Chad Gradney underwent quadruple open heart surgery at the age of 27, after which he spent eight fruitless years battling extremely high cholesterol levels.
“That’s when I found out that three of the four transgressions had basically failed again,” recalls Gradney, now 44 and living in Baton Rouge, Los Angeles.
People with FH are primarily born with high levels of cholesterol that only increase as they age. About 1 in 250 people inherit the condition, according to the US Centers for Disease Control and Prevention.
But Gradney is also black, and FH tends to be significantly underdiagnosed and undertreated in black Americans compared to white people, experts say.
According to the nonprofit Family Heart Foundation, black people are diagnosed with FH at an older age than any other racial or ethnic group in America.
Research has also shown that black Americans with hyperemia are less likely to be prescribed cholesterol-lowering medications, even though natural lifestyle modifications aren’t enough to prevent heart disease in someone with a genetic disorder.
“It is very important to realize that people with FH are at risk not only because of their unhealthy lifestyle or diet,” said Dr. Keith Ferdinand, chief of preventive cardiology at Tulane University School of Medicine in New Orleans. “Many of these patients will need not just statins but three to five cholesterol-lowering medications.”
No one has checked for FH
Gradney says no one bothered to get him checked for FH after his first heart emergency, although nothing he did afterward seemed to lower him abnormally. high fat.
“The doctor wouldn’t directly blame me, but it was always something I didn’t do,” Gradney said. “My wife was a registered dietitian, so I felt like I had my healthy eating side well. I was taking my medication. I was active and exercising. But it was never enough.”
People with hyperemia have a 20 times greater risk of heart disease if they are not treated American Heart Association Says.
Men with hyperhydration develop heart disease 10 to 20 years earlier than expected, and women 20 to 30 years earlier, according to the American Heart Association. Half of men who are not treated for FH will have Heart attack Or angina pectoris before reaching the age of fifty.
“Unlike patients who develop high cholesterol later in life, these patients are born severely affected High cholesterol levels“Even during childhood, it’s not just how high cholesterol, but the length of time that cholesterol is high, influences heart disease risk,” said Dr. Anandita Kulkarni, a preventive cardiologist in Plano, Texas.
Suddenly his father left me Heart attack One morning in 2004. Five months later, he experienced chest pains that made him fear he was having a heart attack.
“I woke up one morning and my heart was going to explode, you know?” Gradney, who underwent open-heart surgery in 2005, said.
Eight years later, after learning he was in serious danger again, Gradney decided to take matters into his own hands.
Through his uncle, Gradney contacted a cardiologist at Johns Hopkins, who agreed to visit him.
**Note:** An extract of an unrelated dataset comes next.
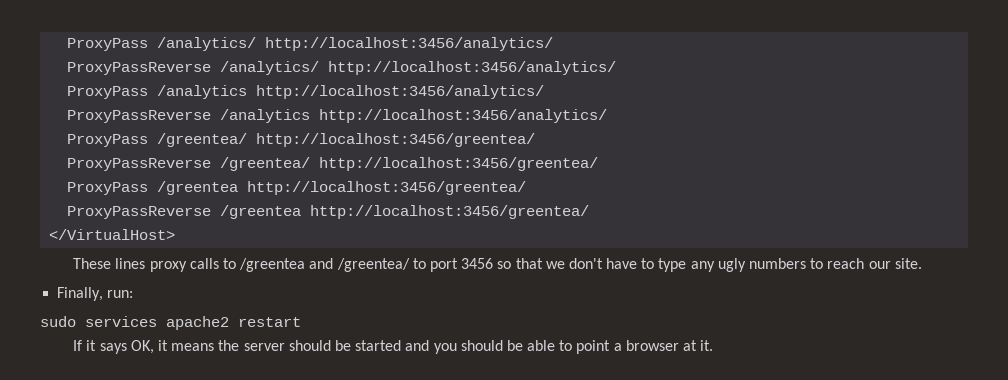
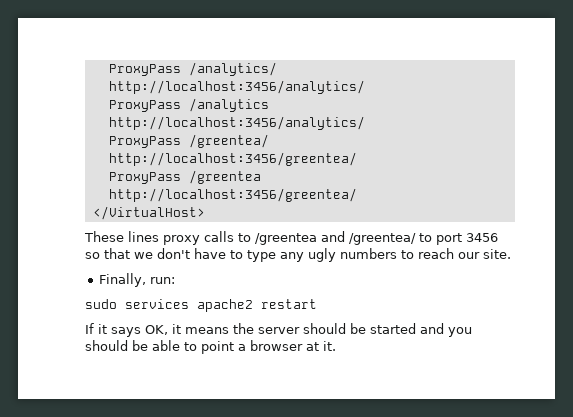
[67,61,617,75] // ProxyPassReverse /analytics/ http://localhost:3456/analytics/ -> (365, 87) none
[67,109,608,123] // ProxyPassReverse /analytics http://localhost:3456/analytics/ -> (365, 123) none
[67,157,599,171] // ProxyPassReverse /greentea/ http://localhost:3456/greentea/ -> (357, 159) none
[67,205,590,219] // ProxyPassReverse /greentea http://localhost:3456/greentea/ -> (357, 195) none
After three days of checkups, the doctor diagnosed him as having FH.
Once that was diagnosed, all the dominoes fell into place,” Gradney said. “Everyone knows what to do, and how to treat it. I was put on a strong prescription. Six months later, my levels were basically normal, probably for the first time in my life.”
Research has shown that Gradney’s struggle is not unusual.
Blacks are slightly more likely to have it than whites, with a prevalence rate of 0.47% compared to 0.4%, according to a 2016 study in the Medical Journal. Rotation.
Fewer black patients are getting standard treatment
But only 61% of blacks with hypercholesterolemia who are treated at private cholesterol clinics in the United States are prescribed cholesterol-lowering medications, compared to 73% of whites, according to a 2021 study published in the US. Journal of the American Heart Association.
Black patients also tend to have other untreated problems that increase the risk of heart disease, compared to white peoplestudy found. These include high blood pressure (82% vs. 50%), diabetes (39% vs. 15%) and smoking (16% vs. 8%).
structural racism and racism Kulkarni said are the most likely reasons for these disparities.
Kulkarni and Ferdinand said black Americans have limited access to cholesterol tests and medications. They are also less aware of the risks posed by the household.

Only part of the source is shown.